In some halophytes, ions principally sodium and chloride, can amount to between
30 and 50% of dry weight generating Na:K ratios in excess of 10. (Flowers et
al., 1986). Higher Na:K ratios were observed in P. scrobiculatum
than P. vaginatum (Table 4). This is an indication
of sodium stress which further confirmed that P. scrobiculatum was unable
to restrict the entry of sodium thus making it a non-halophyte. Hannon and Barber
(1972), Flowers and Yeo (1988) and Al-Karaki (2000) observed low Na:K ratios
in other halophytic grasses as was observed in P. vaginatum. The result
is also in line with Albert and Kinzel (1973) concept of physiotypes in grasses
and related groups with respect to salt tolerance. They reported that such physiotypes
utilize potassium and sugar for osmotic adjustment, thus they have high concentration
of potassium ion and low concentration of sodium ion resulting in low Na:K ratio
as in P. vaginatum (Table 3, 4).
The consistently lower values for the accumulated ions in P. vaginatum than in P. scrobiculatum (Table 3) agrees with the observations that halotolerant ecotypes of Juncus and Festuca accumulated less NaCl than did the salt sensitive ecotypes (Rozema, 1976; Rozema et al., 1978). The more salt-tolerant Agrostis stolonifera and Festuca rubra from salt marshes had lower sodium contents than their less salt tolerant counterparts from non-saline areas (Tiku and Snaydon, 1971). The exclusion of harmful ions from the shoots contributes to salt tolerance (Munns, 1993).
As a component of chlorophyll, the increased magnesium concentration as salinity increased in both species (Table 3) correlates well with the increased concentration in chlorophyll. The higher values in P. scrobiculatum than in P. vaginatum may be a response to greater salinity stress. This result is in contrast to other results (Glenn et al., 1996; Khan et al., 2000; Debez et al., 2004) but it showed that the species may not be under magnesium deficiency.

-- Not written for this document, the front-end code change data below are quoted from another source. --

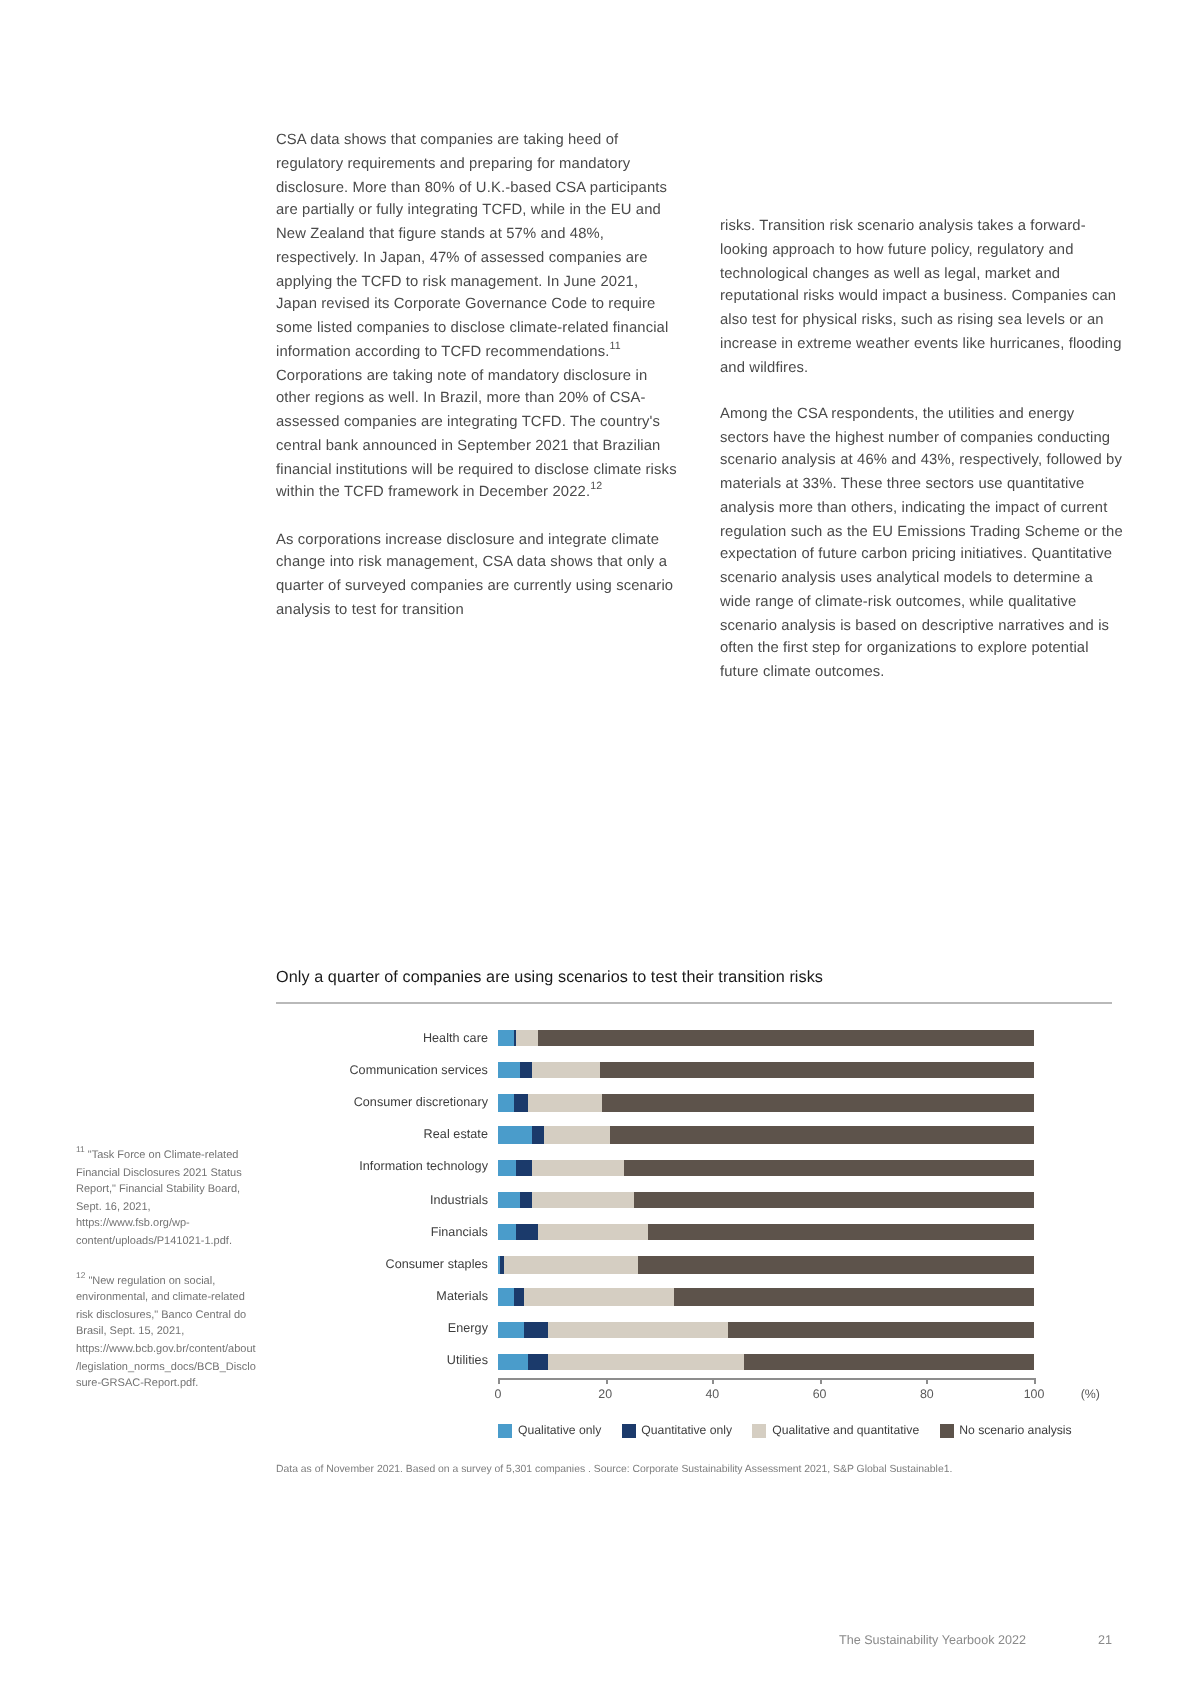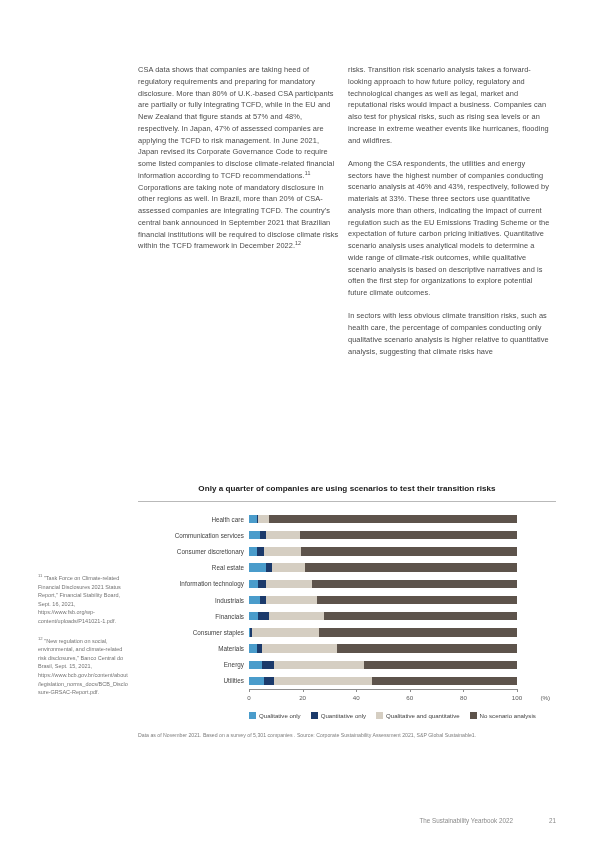--- a/index.html
+++ b/index.html
@@ -18,7 +18,7 @@
   
   .col { position:absolute; top:64px; width:203px; }
   .col-left  { left:138px; }
-  .col-right { left:348px; }
+  .col-right { left:360px;margin-top:43px; }
 
   .para {
     font-size:7.4px;

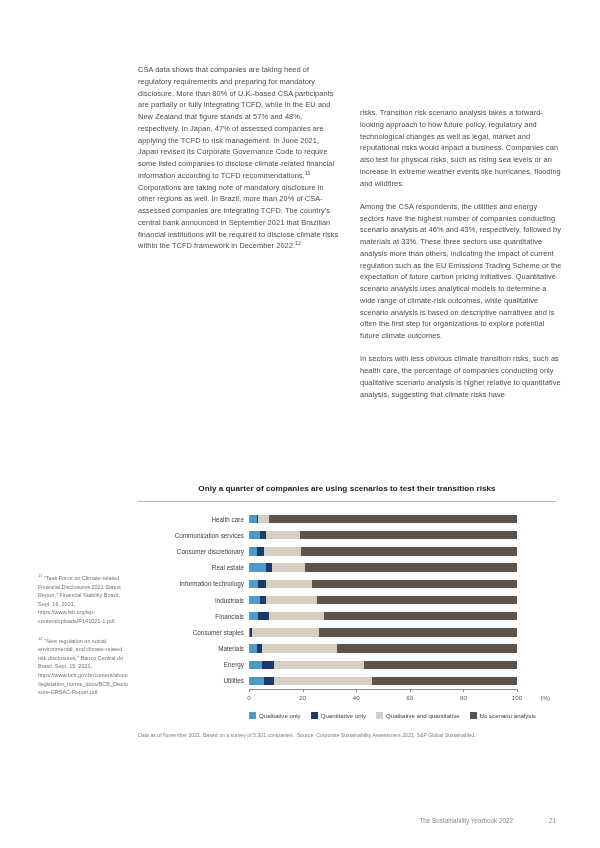--- a/index.html
+++ b/index.html
@@ -111,6 +111,7 @@
 
   <div class="col col-left">
     <p class="para"><span>CSA data shows that companies are taking heed of regulatory requirements and preparing for mandatory disclosure. More than 80% of U.K.-based CSA participants are partially or fully integrating TCFD, while in the EU and New Zealand that figure stands at 57% and 48%, respectively. In Japan, 47% of assessed companies are applying the TCFD to risk management. In June 2021, Japan revised its Corporate Governance Code to require some listed companies to disclose climate-related financial information according to TCFD recommendations.</span><sup>11</sup> <span>Corporations are taking note of mandatory disclosure in other regions as well. In Brazil, more than 20% of CSA-assessed companies are integrating TCFD. The country's central bank announced in September 2021 that Brazilian financial institutions will be required to disclose climate risks within the TCFD framework in December 2022.</span><sup>12</sup></p>
+    <p class="para">As corporations increase disclosure and integrate climate change into risk management, CSA data shows that only a quarter of surveyed companies are currently using scenario analysis to test for transition</p>
   </div>
 
   <div class="col col-right">

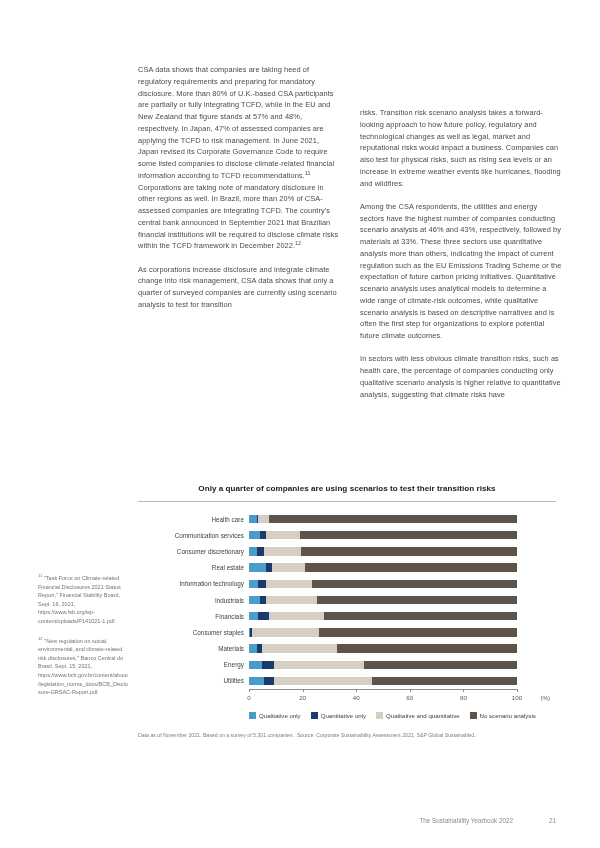--- a/index.html
+++ b/index.html
@@ -117,7 +117,6 @@
   <div class="col col-right">
     <p class="para">risks. Transition risk scenario analysis takes a forward-looking approach to how future policy, regulatory and technological changes as well as legal, market and reputational risks would impact a business. Companies can also test for physical risks, such as rising sea levels or an increase in extreme weather events like hurricanes, flooding and wildfires.</p>
     <p class="para">Among the CSA respondents, the utilities and energy sectors have the highest number of companies conducting scenario analysis at 46% and 43%, respectively, followed by materials at 33%. These three sectors use quantitative analysis more than others, indicating the impact of current regulation such as the EU Emissions Trading Scheme or the expectation of future carbon pricing initiatives. Quantitative scenario analysis uses analytical models to determine a wide range of climate-risk outcomes, while qualitative scenario analysis is based on descriptive narratives and is often the first step for organizations to explore potential future climate outcomes.</p>
-    <p class="para">In sectors with less obvious climate transition risks, such as health care, the percentage of companies conducting only qualitative scenario analysis is higher relative to quantitative analysis, suggesting that climate risks have</p>
   </div>
 
   <div class="footnotes">

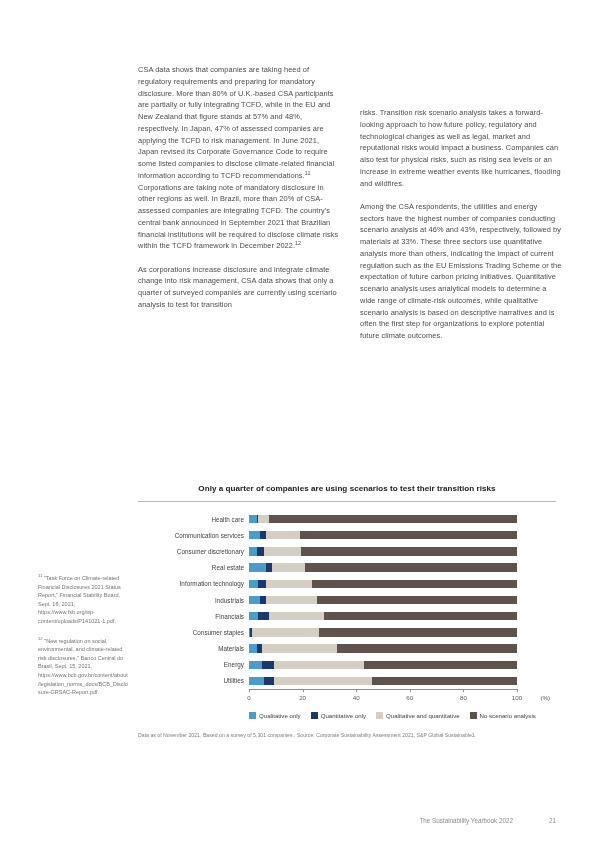--- a/index.html
+++ b/index.html
@@ -53,8 +53,8 @@
   
   .chart-block { position:absolute; left:138px; top:484px; width:418px; }
   .chart-title {
-    font-size:8.1px; font-weight:bold; color:#1a1a1a;
-    margin:0 0 8px 0; letter-spacing:0.005em;text-align:center;
+    font-size:8.1px; font-weight:normal; color:#1a1a1a;
+    margin:0 0 8px 0; letter-spacing:0.005em;
   }
   .rule { height:1px; background:#b9b9b9; width:100%; margin-bottom:9px; }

The insignificant decrease in water content as salinity increased and the higher water content in P. vaginatum is probably another reason that makes it more salt tolerant than P. scrobiculatum since it would have more water to dilute the relatively low level content of absorbed ions in its shoot, thus keeping osmotic concentration to tolerable level. Debez et al. (2004) also reported no significant effect of salinity on leaf hydration but a significant increase in leaf succulence. These two processes may enhance better salt tolerance in P. vaginatum.
In conclusion, P. vaginatum is tolerant of salinity adopting a variety of methods including increased osmotic potential, keeping adequate water content in the shoot and regulating the amount of salt in the shoot. Other methods may include the ability to take up potassium and the removal of excess salt through the old leaves. Thus its halophytic nature may partly account for its dominance of the coastal saline mangrove around the University of Lagos and similar habitat. On the other hand, P. scrobiculatum behaved like a non-halophyte being intolerant of salinity largely because it cannot regulate the amount of salt in its shoot. It thus inhabits non-saline areas further inland from the mangrove. The results of other experiments will be published later.
We thank the authority of the University of Lagos for permission to carry out this project. Dr. Shonubi would like to thank the University of Sussex, Brighton, U.K for providing space and material through a British Council Chevening Scholarship. Many thanks to Prof. T.J. Flowers, Mr. Femi Ogundele, Mrs. Sue Scanzillo and Ms. A. Kloczko for their help.